▶ SUPPLIED RECORDS
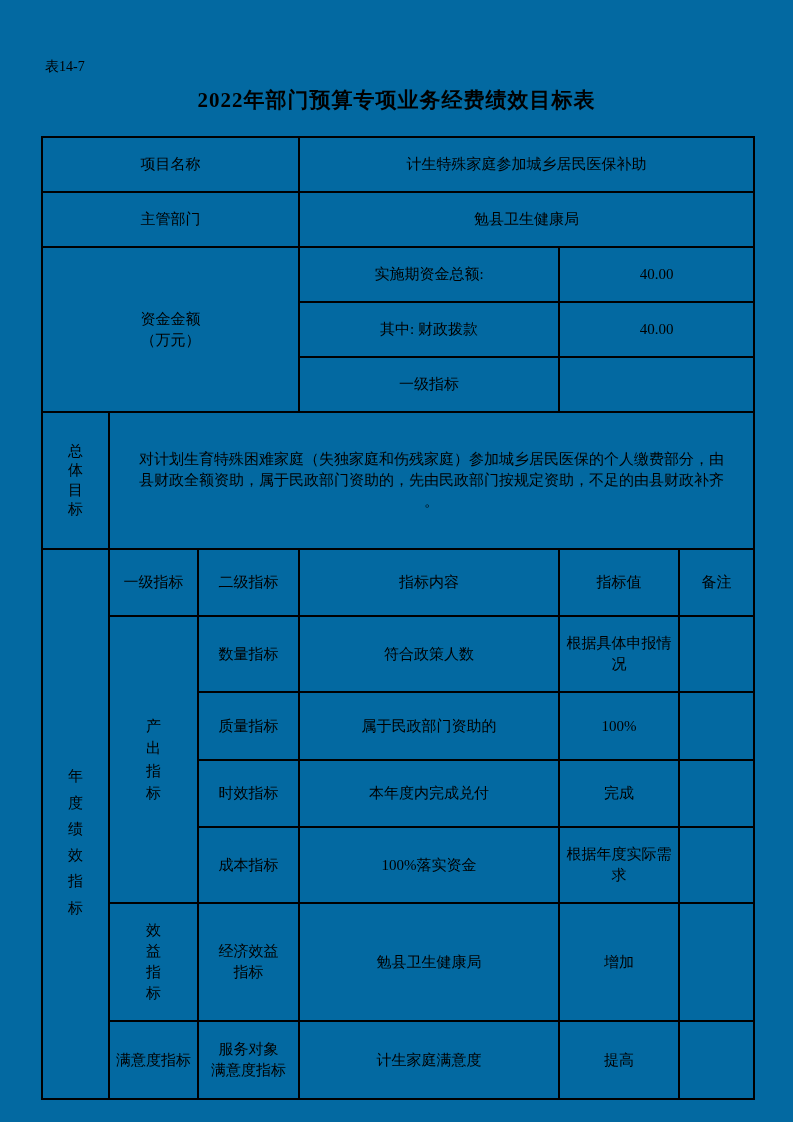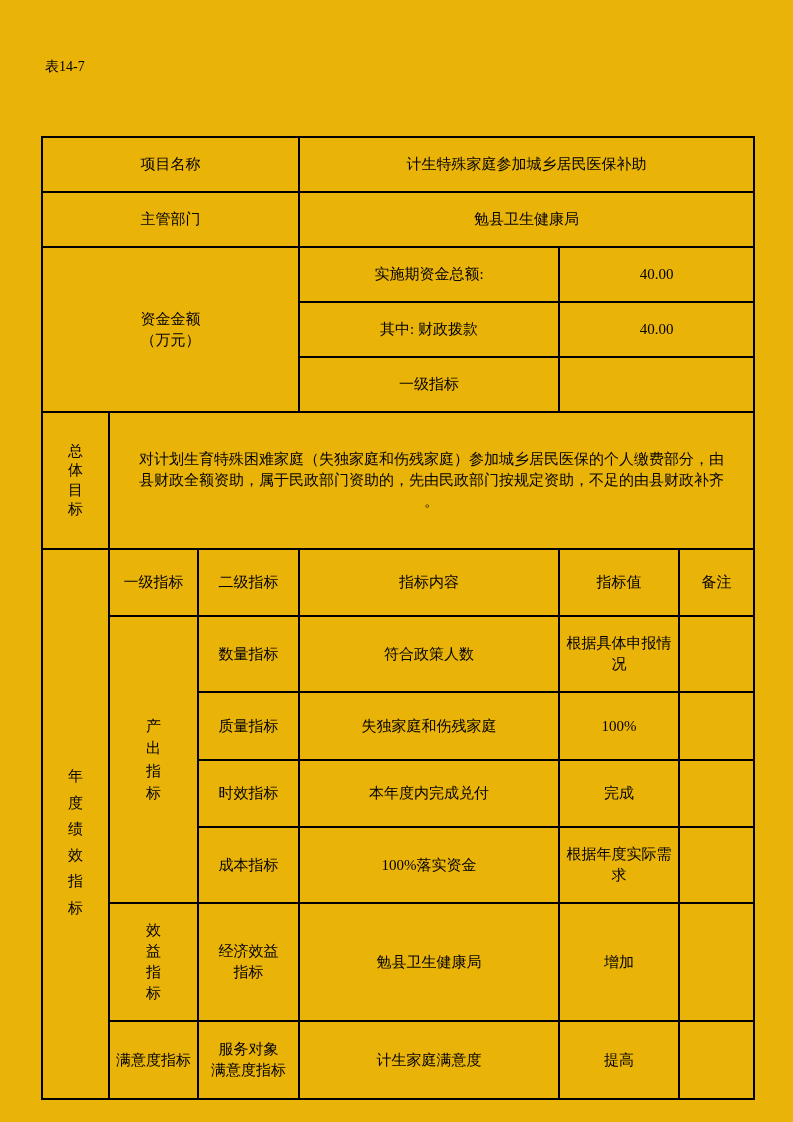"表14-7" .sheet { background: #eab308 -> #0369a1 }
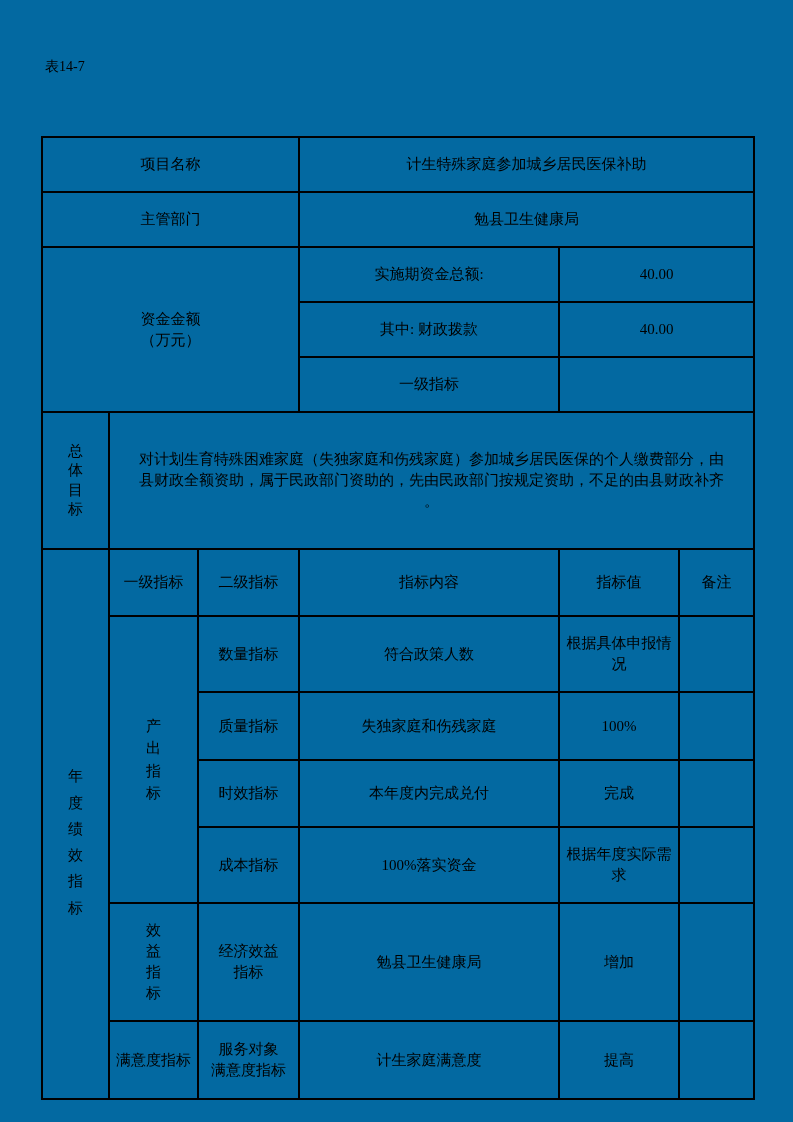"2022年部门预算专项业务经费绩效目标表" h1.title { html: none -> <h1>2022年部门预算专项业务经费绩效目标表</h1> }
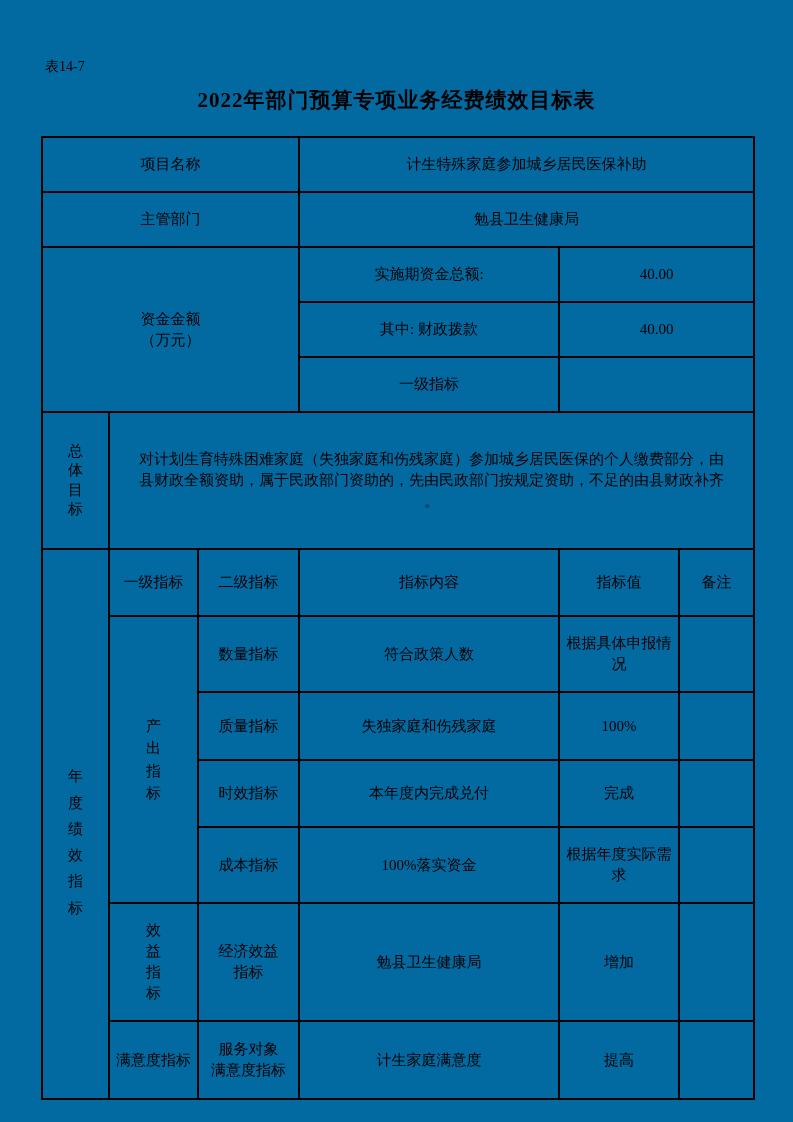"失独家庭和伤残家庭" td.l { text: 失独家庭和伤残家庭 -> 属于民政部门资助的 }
==
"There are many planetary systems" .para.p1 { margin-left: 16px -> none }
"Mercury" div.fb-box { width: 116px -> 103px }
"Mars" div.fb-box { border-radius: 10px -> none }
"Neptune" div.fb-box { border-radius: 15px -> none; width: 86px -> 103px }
...
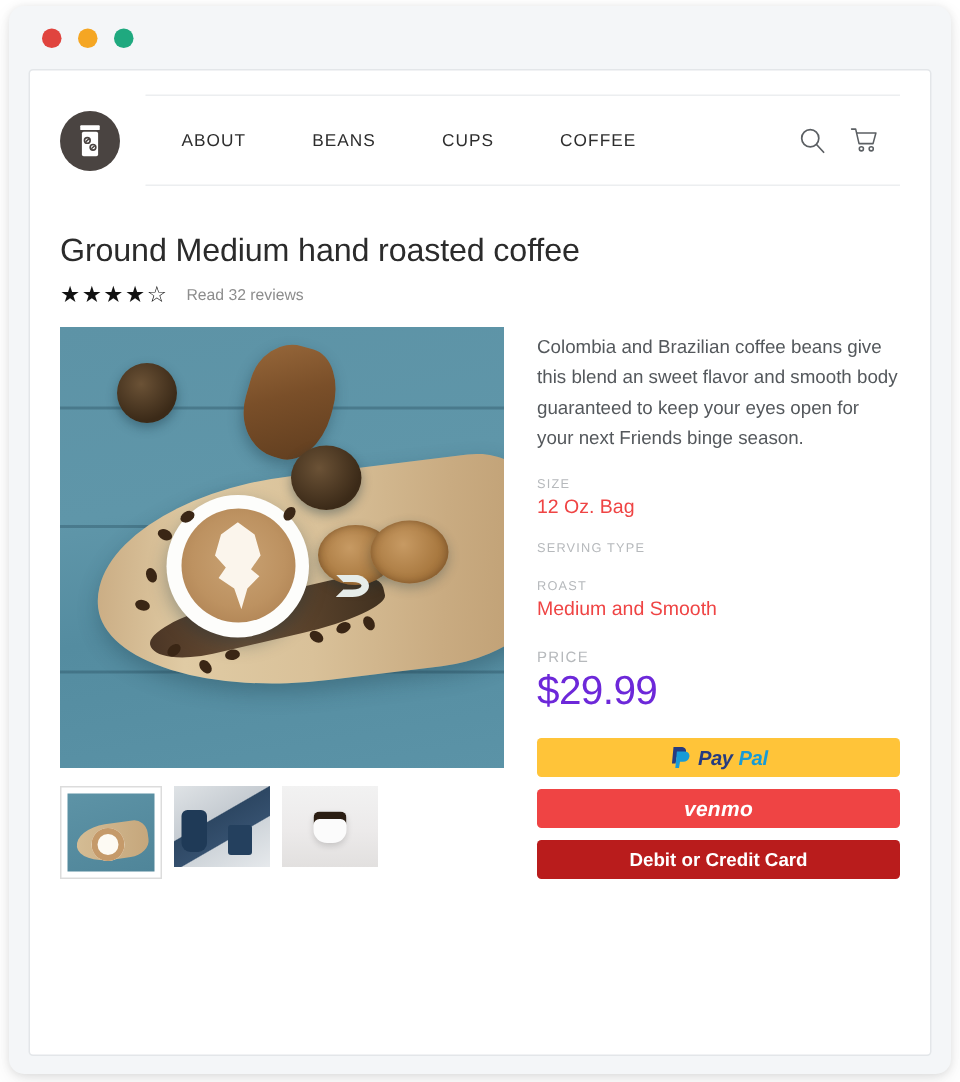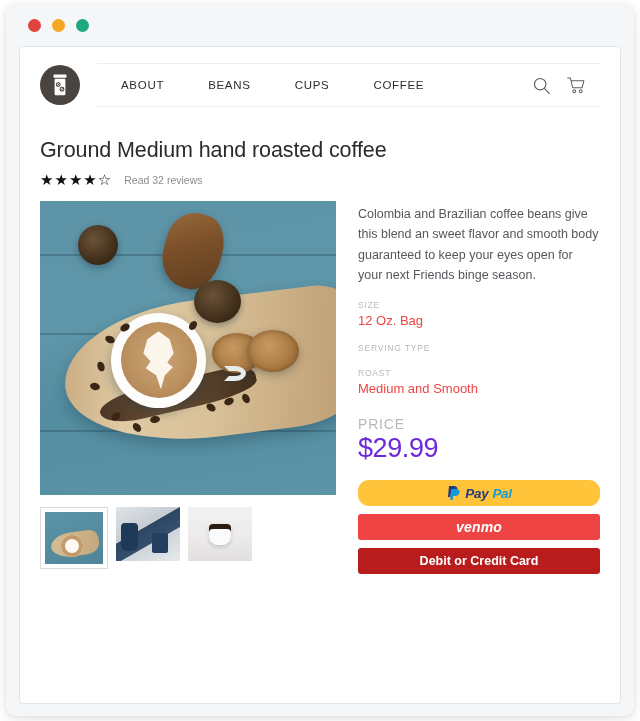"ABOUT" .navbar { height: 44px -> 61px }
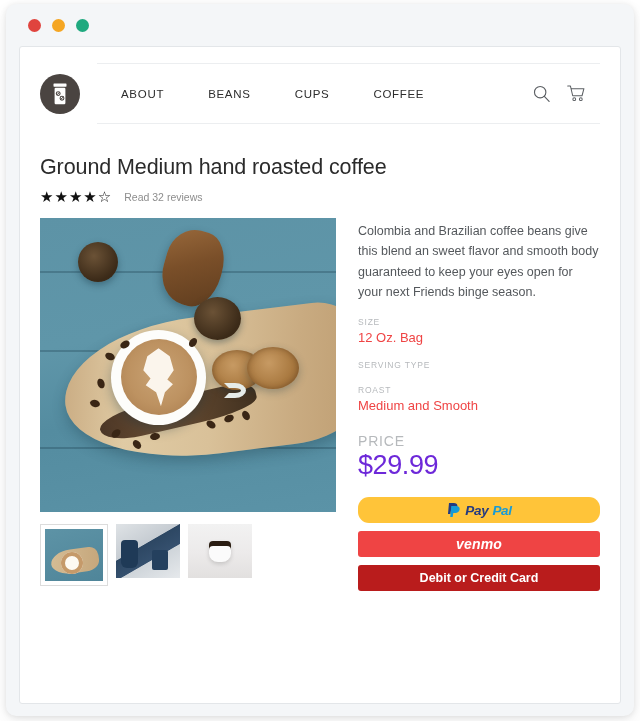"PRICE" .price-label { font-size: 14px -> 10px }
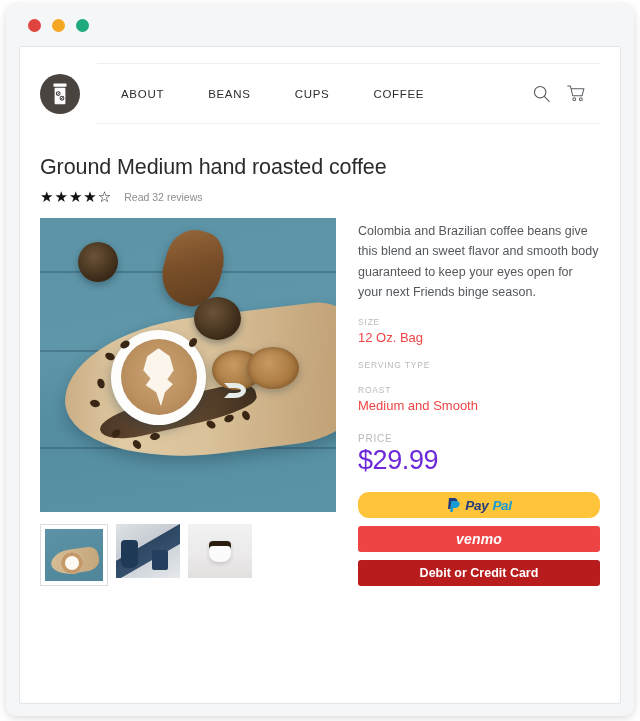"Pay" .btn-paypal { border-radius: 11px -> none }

▶ EXERCISE DETAILS
Your answer must be the lines above from the one containing "are many planetary" to the one containing "border-radius: 15px ->", both included, restated word for word.

▶ ANSWER SPACE
"There are many planetary systems" .para.p1 { margin-left: 16px -> none }
"Mercury" div.fb-box { width: 116px -> 103px }
"Mars" div.fb-box { border-radius: 10px -> none }
"Neptune" div.fb-box { border-radius: 15px -> none; width: 86px -> 103px }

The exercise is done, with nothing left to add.